**Required action:**
Report every line of the listing below in which the string "font" appears.

**Task material:**
══════
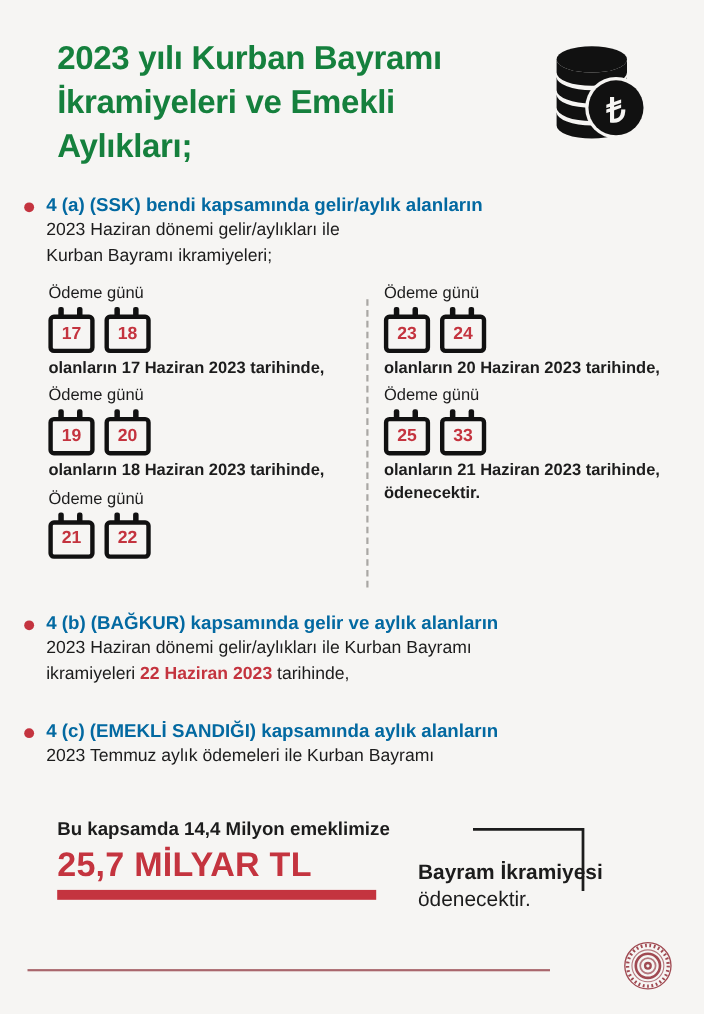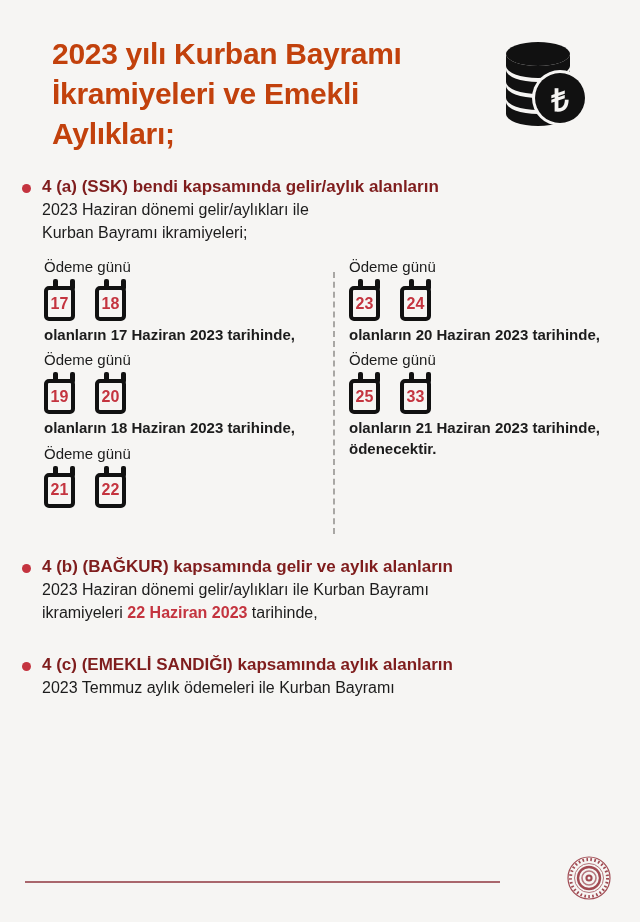--- a/index.html
+++ b/index.html
@@ -26,7 +26,7 @@
     justify-content: space-between;
   }
   .title {
-    color: #c2410c;
+    color: #15803d;
     font-size: 30px;
     font-weight: bold;
     line-height: 1.33;

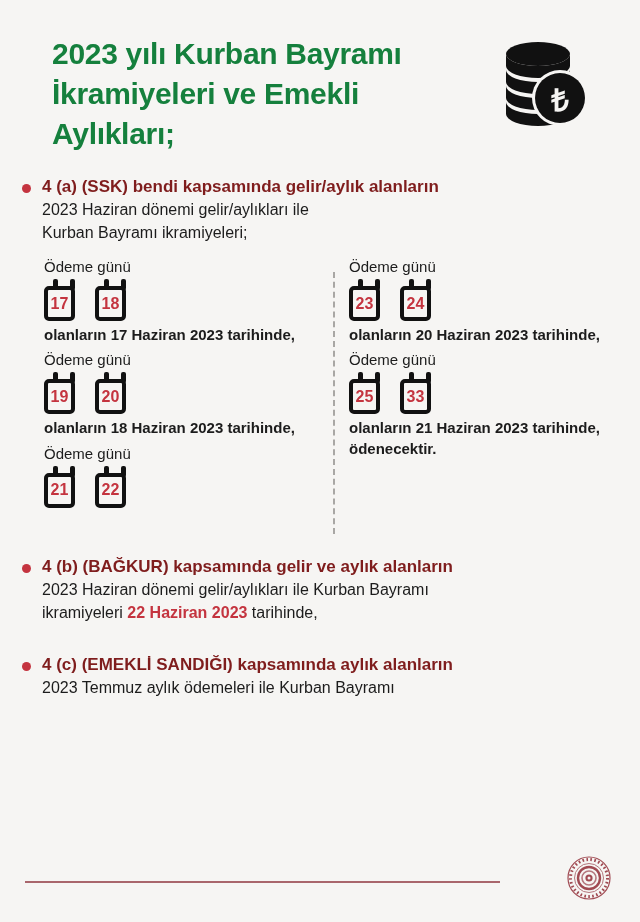--- a/index.html
+++ b/index.html
@@ -47,7 +47,7 @@
   }
   .bullet-body { flex: 1 1 auto; }
   .bullet-head {
-    color: #7f1d1d;
+    color: #0369a1;
     font-size: 17px;
     font-weight: bold;
     line-height: 1.35;

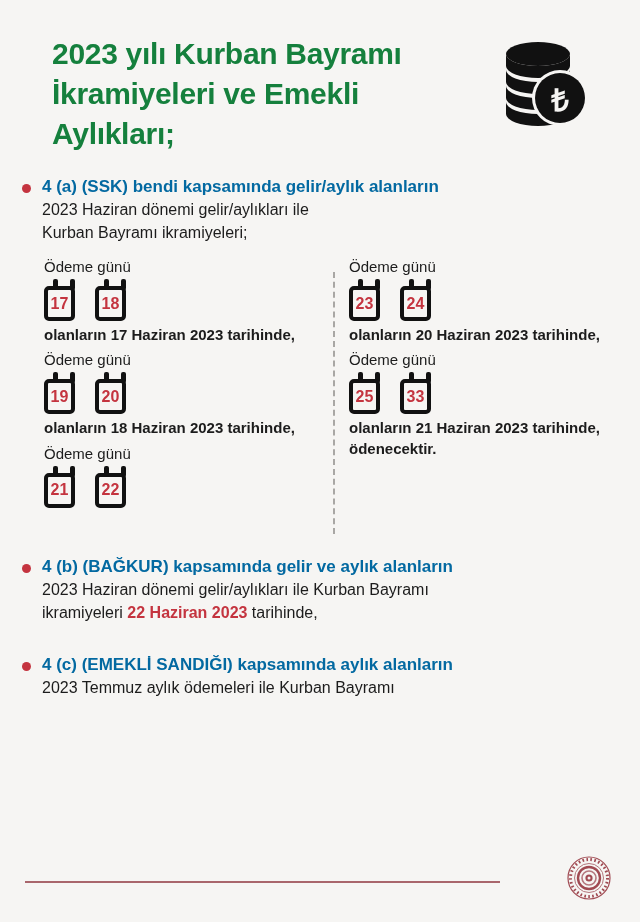--- a/index.html
+++ b/index.html
@@ -109,7 +109,7 @@
   .cal-box {
     position: absolute;
     top: 7px; left: 0;
-    width: 31px; height: 35px;
+    width: 42px; height: 35px;
     border: 4px solid #111;
     border-radius: 5px;
     background: #f6f5f3;

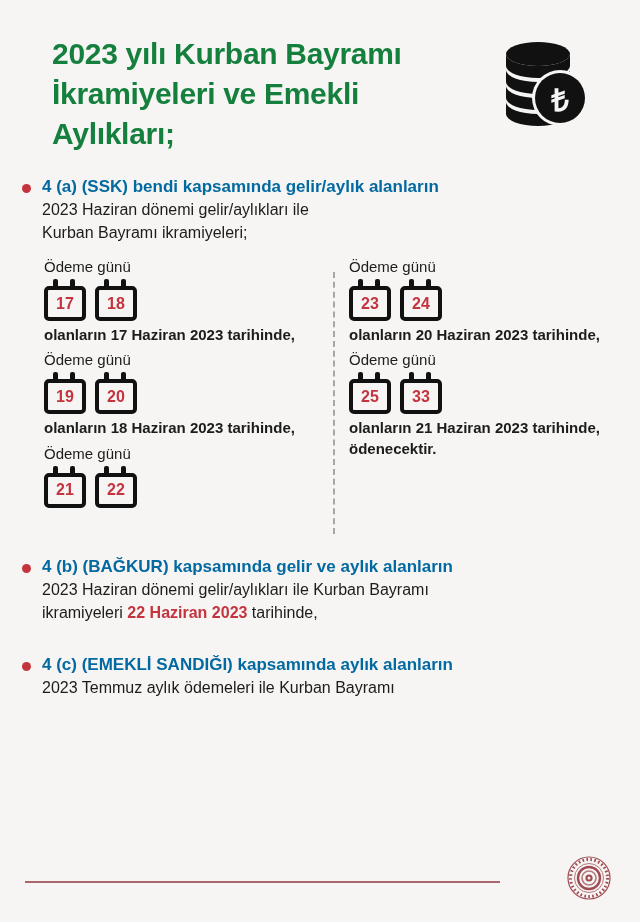--- a/index.html
+++ b/index.html
@@ -343,6 +343,22 @@
     </div>
   </div>
 
+  <div class="summary">
+    <div class="sum-top">Bu kapsamda 14,4 Milyon emeklimize</div>
+    <div class="sum-big">25,7 MİLYAR TL</div>
+    <div class="sum-bar"></div>
+
+    <div class="connector">
+      <svg width="104" height="62" viewBox="0 0 104 62" aria-hidden="true">
+        <path d="M0 2 H100 V58" fill="none" stroke="#1c1c1c" stroke-width="2.5"></path>
+      </svg>
+    </div>
+
+    <div class="sum-right">
+      <div class="sum-right-l1">Bayram İkramiyesi</div>
+      <div class="sum-right-l2">ödenecektir.</div>
+    </div>
+  </div>
 
   <div class="footer-rule"></div>
   <div class="footer-seal">

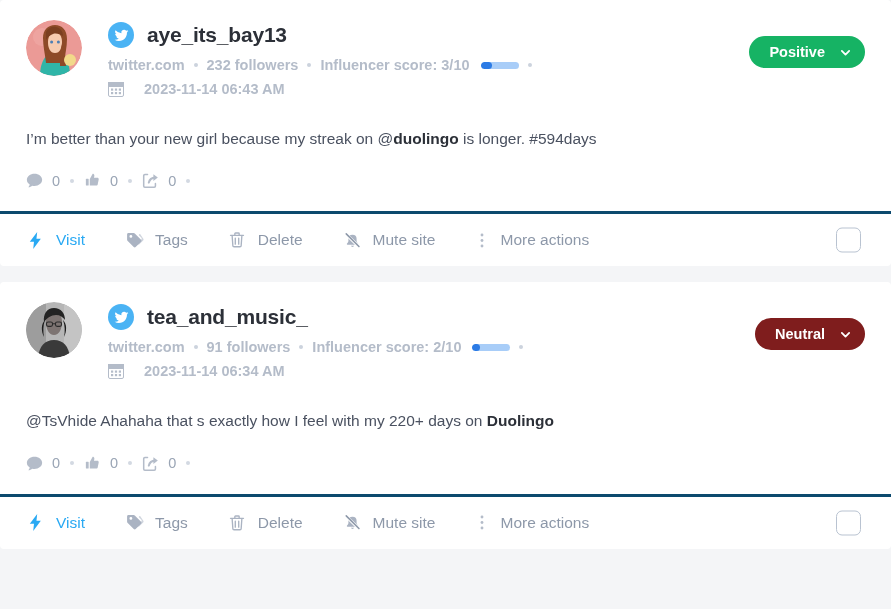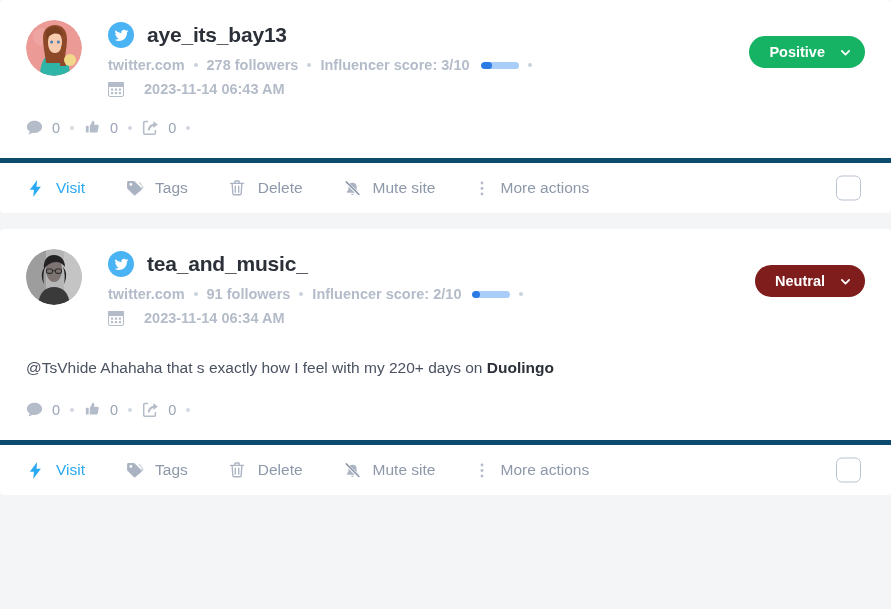--- a/index.html
+++ b/index.html
@@ -194,7 +194,7 @@
             <div class="meta-row">
               <span>twitter.com</span>
               <span class="meta-sep"></span>
-              <span>278 followers</span>
+              <span>232 followers</span>
               <span class="meta-sep"></span>
               <span>Influencer score: 3/10</span>
               <span class="score-bar">

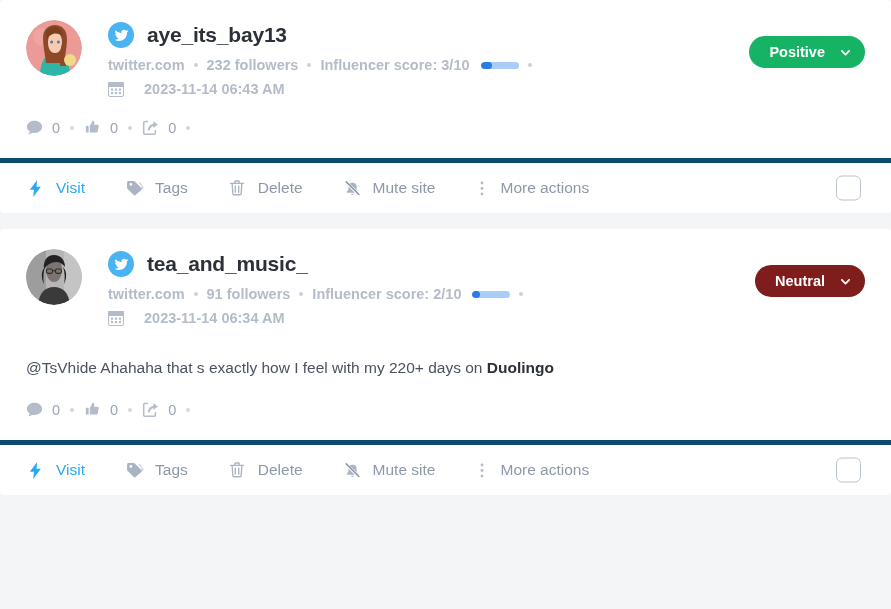--- a/index.html
+++ b/index.html
@@ -227,6 +227,7 @@
             </span>
           </div>
         </div>
+        <div class="post-text"><span>I’m better than your new girl because my streak on @</span><span style="font-weight:bold;color:#2c3038">duolingo</span><span> is longer. #594days</span></div>
         <div class="stats">
           <div class="stat">
             <span class="">

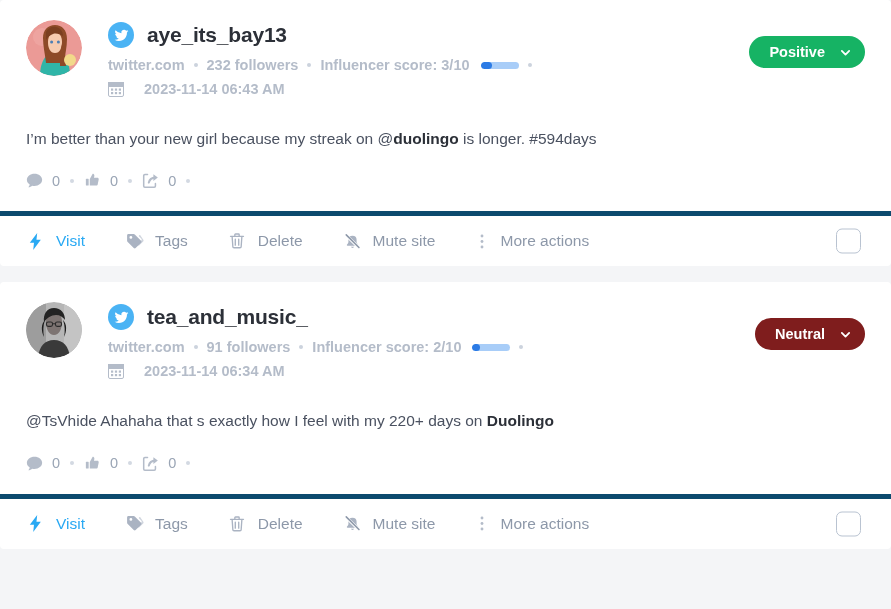--- a/index.html
+++ b/index.html
@@ -124,7 +124,7 @@
   }
 
   .actions {
-    border-top: 5px solid #0c4a6e;
+    border-top: 3px solid #0c4a6e;
     height: 55px;
     display: flex; align-items: center;
     padding: 4px 26px;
══════
**Final answer:**
     font-size: 30px;
     font-weight: bold;
     font-size: 17px;
     font-weight: bold;
+        <div class="post-text"><span>I’m better than your new girl because my streak on @</span><span style="font-weight:bold;color:#2c3038">duolingo</span><span> is longer. #594days</span></div>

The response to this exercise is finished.